Contudo, reformas na Espanha e na França apresentar o mesmas deficiências: não são tomadas medidas contra a fraude de benefícios, os serviços públicos de emprego continuam a apresentar graves ineficiências, as políticas ativas não são aplicadas e a flexibilidade no mercado de trabalho não se estende ao setor público.
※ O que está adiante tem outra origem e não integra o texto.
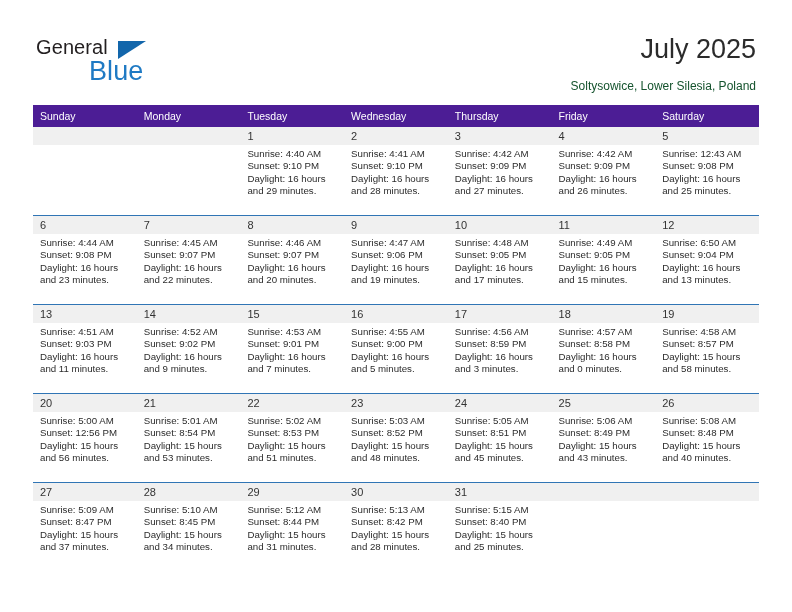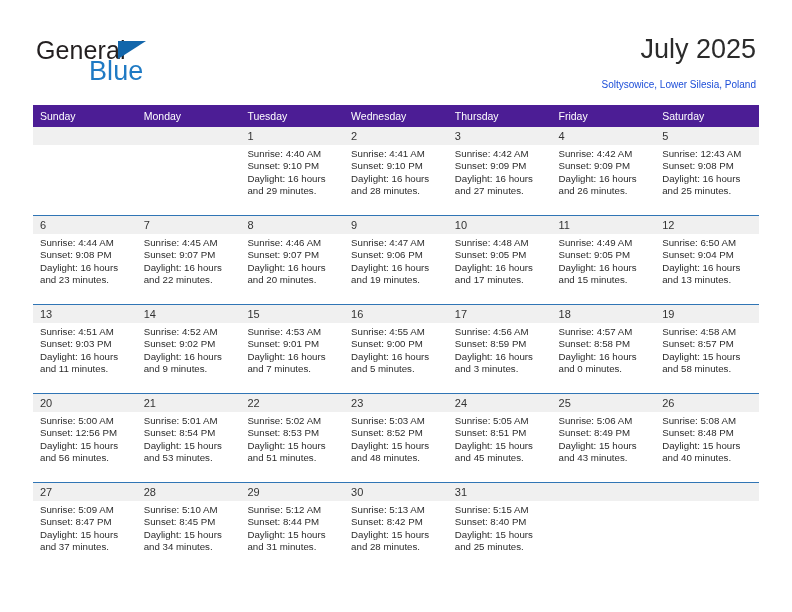--- a/index.html
+++ b/index.html
@@ -35,21 +35,21 @@
     position: absolute;
     left: 36px;
     top: 36px;
     width: 130px;
     height: 46px;
   }
   .logo-general {
     position: absolute;
     left: 0;
     top: 0;
-    font-size: 25px;
+    font-size: 20px;
     letter-spacing: 0.1px;
     color: #231f20;
     font-family: "Liberation Sans", sans-serif;
   }
   .logo-blue {
     position: absolute;
     left: 53px;
     top: 20px;
     font-size: 27px;
     letter-spacing: 0.1px;
@@ -73,22 +73,22 @@
     font-size: 27px;
     color: #2b2b2b;
     text-align: left;
     white-space: nowrap;
     font-family: "Liberation Sans", sans-serif;
   }
   .subtitle {
     position: absolute;
     right: 36px;
     top: 79px;
-    font-size: 10px;
-    color: #1d4ed8;
+    font-size: 12px;
+    color: #14532d;
     text-align: center;
     white-space: nowrap;
     font-family: "Liberation Sans", sans-serif;
   }
 
   
   .calendar {
     position: absolute;
     left: 33px;
     top: 105px;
Com isso, o efeito das reformas pode ser limitado, algo que já está acontecendo na economia hispânica: em agosto deste ano, foram destruídos 179.485 empregos, número que não se via desde o pior momento da crise em 2008 .
Desta forma, poderíamos dizer que a tentativa de impulsionar o estagnado mercado de trabalho francês seria fortemente inspirado pela reforma espanhola, apesar do fato de que o objetivo real é reconquistar a liderança econômica europeia de que agora só a Alemanha desfruta. Contribuiria para isso não só a drástica redução do desemprego alcançada pelo vizinho do sul, mas também a dificuldade de implementar uma nova versão da Agenda 2010 em um país com uma cultura de trabalho tão diferente da alemã.
E se não faltam vozes clamando por uma liberalização mais determinada das relações de trabalho, em geral os mercados receberam a notícia com otimismo: afinal, a reforma de Macron, embora limitada em alguns aspectos, pode ser um marco histórico. liberalização da economia mais sindicalizada da Europa, o primeiro passo para a modernização que a economia francesa tanto exige.